Development of sustainable composites from renewable cellulose and vegetable oil has been one of the focus topic for many researchers in the field of materials science. One of the common revelations that they have arrived at is that vegetable oil that consists of triglycerides has been fundamental to painting, lubrication, and in inks due to its high level of availability. Currently, acrylated epoxidized soybean oil (AESO) is one of the common soybean oil derivatives that polymerizes through radical reactions to generate the thermoset AESO. However, AESO faces serious challenges, such as poor mechanical strength due to its insufficient cross-linking density and weak interfacial adhesion with highly hydrophilic lignocellulosic fibers.
To this extent, Fujian Agriculture and Forestry University scientists: Tingting Chen (PhD candidate) and Dr. Wendi Liu. focused their efforts on unsaturation functionalization of microcrystalline cellulose (MCC) as well as its role both as a cross-linking agent and reinforcing agent. Their research is published in journal ACS Sustainable Chemistry and Engineering.
The initial step entailed preparing the unsaturated MCC through esterification with methacrylic anhydride with the assistance of ultrasonic treatment. Some of the key features of measuring the level of unsaturation in MCC entailed measurement of surface chemistry and hydrophobicity. This was followed by measuring the degrees of both substitution and unsaturation of MCC which were done quantitatively.
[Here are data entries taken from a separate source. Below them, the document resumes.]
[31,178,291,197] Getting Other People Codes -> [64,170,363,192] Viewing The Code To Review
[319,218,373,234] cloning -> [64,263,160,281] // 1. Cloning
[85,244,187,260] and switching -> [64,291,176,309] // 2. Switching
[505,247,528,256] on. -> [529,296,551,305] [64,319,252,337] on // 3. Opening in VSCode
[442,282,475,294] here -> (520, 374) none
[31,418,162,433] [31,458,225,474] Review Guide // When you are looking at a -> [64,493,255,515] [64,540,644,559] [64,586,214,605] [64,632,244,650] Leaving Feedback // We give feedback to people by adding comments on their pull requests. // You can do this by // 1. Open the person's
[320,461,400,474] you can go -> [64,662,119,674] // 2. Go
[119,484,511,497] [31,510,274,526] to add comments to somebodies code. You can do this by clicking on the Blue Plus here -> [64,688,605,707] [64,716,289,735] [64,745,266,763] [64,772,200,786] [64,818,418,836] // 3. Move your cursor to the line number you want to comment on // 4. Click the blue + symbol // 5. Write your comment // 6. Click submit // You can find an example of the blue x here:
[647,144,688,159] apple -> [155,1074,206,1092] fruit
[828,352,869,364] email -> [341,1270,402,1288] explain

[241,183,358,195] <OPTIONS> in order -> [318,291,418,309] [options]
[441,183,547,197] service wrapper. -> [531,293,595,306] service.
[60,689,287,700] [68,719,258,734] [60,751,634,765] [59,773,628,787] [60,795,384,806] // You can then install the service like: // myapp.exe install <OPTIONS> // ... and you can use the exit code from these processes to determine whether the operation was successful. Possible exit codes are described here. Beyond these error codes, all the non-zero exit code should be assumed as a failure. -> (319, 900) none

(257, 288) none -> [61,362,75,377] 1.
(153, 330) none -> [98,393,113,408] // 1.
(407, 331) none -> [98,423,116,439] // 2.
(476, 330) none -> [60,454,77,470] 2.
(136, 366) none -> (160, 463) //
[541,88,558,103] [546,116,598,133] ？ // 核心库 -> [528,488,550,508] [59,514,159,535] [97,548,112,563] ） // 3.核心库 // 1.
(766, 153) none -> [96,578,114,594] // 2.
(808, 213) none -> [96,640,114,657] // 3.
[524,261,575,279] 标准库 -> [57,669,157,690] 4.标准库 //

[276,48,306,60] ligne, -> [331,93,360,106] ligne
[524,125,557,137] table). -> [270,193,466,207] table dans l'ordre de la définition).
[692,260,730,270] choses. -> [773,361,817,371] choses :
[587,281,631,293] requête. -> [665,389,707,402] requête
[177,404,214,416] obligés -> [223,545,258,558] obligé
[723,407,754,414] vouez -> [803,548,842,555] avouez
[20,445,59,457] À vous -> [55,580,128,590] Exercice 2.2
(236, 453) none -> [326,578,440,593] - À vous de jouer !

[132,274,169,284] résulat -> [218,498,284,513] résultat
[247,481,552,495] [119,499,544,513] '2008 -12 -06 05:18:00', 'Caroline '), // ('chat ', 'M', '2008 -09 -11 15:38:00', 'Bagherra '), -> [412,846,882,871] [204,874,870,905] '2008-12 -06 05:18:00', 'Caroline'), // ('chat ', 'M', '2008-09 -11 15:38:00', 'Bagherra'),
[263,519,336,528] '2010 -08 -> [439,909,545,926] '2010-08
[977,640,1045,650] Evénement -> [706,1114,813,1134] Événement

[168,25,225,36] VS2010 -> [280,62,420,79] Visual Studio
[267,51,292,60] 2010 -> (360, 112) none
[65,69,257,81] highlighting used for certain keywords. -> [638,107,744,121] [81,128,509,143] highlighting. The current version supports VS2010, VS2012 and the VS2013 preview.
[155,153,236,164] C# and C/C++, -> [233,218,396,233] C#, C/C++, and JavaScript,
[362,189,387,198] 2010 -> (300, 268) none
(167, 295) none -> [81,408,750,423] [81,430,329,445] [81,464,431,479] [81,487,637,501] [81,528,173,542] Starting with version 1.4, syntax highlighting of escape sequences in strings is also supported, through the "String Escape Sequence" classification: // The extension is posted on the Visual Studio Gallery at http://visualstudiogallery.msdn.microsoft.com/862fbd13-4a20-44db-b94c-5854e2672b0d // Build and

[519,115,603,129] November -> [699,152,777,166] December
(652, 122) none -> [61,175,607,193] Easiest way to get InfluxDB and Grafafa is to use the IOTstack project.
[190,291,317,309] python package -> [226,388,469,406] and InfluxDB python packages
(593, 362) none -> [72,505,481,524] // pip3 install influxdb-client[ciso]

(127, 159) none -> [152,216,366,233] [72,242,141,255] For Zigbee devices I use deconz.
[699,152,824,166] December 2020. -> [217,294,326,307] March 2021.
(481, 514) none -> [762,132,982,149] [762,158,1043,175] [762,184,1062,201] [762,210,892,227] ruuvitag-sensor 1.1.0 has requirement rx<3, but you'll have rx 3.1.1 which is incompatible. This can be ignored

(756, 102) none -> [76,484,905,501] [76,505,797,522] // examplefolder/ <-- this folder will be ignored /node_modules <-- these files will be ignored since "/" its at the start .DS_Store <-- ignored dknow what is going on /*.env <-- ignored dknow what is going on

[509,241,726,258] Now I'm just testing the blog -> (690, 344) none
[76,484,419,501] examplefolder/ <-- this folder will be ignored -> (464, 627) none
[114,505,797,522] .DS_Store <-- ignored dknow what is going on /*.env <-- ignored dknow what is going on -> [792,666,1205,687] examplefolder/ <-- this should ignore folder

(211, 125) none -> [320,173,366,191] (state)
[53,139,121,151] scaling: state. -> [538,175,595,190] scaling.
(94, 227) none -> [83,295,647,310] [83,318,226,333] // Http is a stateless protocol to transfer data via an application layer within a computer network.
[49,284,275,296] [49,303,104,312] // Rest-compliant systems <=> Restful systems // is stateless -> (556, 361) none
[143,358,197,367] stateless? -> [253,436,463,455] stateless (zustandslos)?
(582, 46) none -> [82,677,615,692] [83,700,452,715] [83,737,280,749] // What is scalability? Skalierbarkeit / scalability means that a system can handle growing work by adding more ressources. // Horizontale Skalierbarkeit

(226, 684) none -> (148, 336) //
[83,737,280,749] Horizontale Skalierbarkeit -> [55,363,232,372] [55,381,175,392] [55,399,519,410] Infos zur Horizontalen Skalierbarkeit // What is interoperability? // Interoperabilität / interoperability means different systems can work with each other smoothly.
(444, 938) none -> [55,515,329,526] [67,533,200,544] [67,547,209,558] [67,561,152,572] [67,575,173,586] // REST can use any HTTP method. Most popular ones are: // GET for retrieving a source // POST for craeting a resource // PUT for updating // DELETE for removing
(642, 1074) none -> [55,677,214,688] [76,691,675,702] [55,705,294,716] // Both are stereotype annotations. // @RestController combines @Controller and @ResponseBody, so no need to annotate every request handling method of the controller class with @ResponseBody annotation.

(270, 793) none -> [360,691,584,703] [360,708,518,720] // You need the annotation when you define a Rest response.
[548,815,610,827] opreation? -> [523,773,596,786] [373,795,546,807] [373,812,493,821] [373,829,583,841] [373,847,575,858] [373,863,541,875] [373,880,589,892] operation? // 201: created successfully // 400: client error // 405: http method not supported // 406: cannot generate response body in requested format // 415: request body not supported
In the manufacture of sustainable composites, the unsaturated MCC was used as the reactive reinforcing agent that was cross-linked with AESO. Finally, the researchers analyzed the dynamic and static mechanical properties as well as water resistance of the resulting sustainable biocomposites.
The findings of their research indicated that the MCC contains a high number of hydroxyl groups, and thus it is possible to verify the reaction between methacrylic anhydride and the MCC. As the concentration of methacrylic anhydride was increasing, the level of unsaturation on the MCC increased, indicating that it is possible to regulate the unsaturated degree of MCC via controlling the concentration of methacrylic anhydride. Cellulose cannot be penetrated by the methacrylic anhydride, considering that the esterification reaction between MCC and methacrylic anhydride takes place on the surface of the microcrystalline cellulose. Due to this reason, the non-polar components and the level of hydrophobicity on the MCC surface increases as the reaction proceeds.
In summary, the study of Chen and Liu showed that it is possible to manufacture unsaturated MCC through esterification and the assistance of the ultrasonic treatment. Further, they showed how the ratio between methacrylic anhydride and the MCC are essential when determining the degree of saturation level of the unsaturated MCC. Finally, the unsaturated MCC was verified to have great potential for reinforcing and cross-linking soybean oil thermoset for the development of sustainable biocomposites.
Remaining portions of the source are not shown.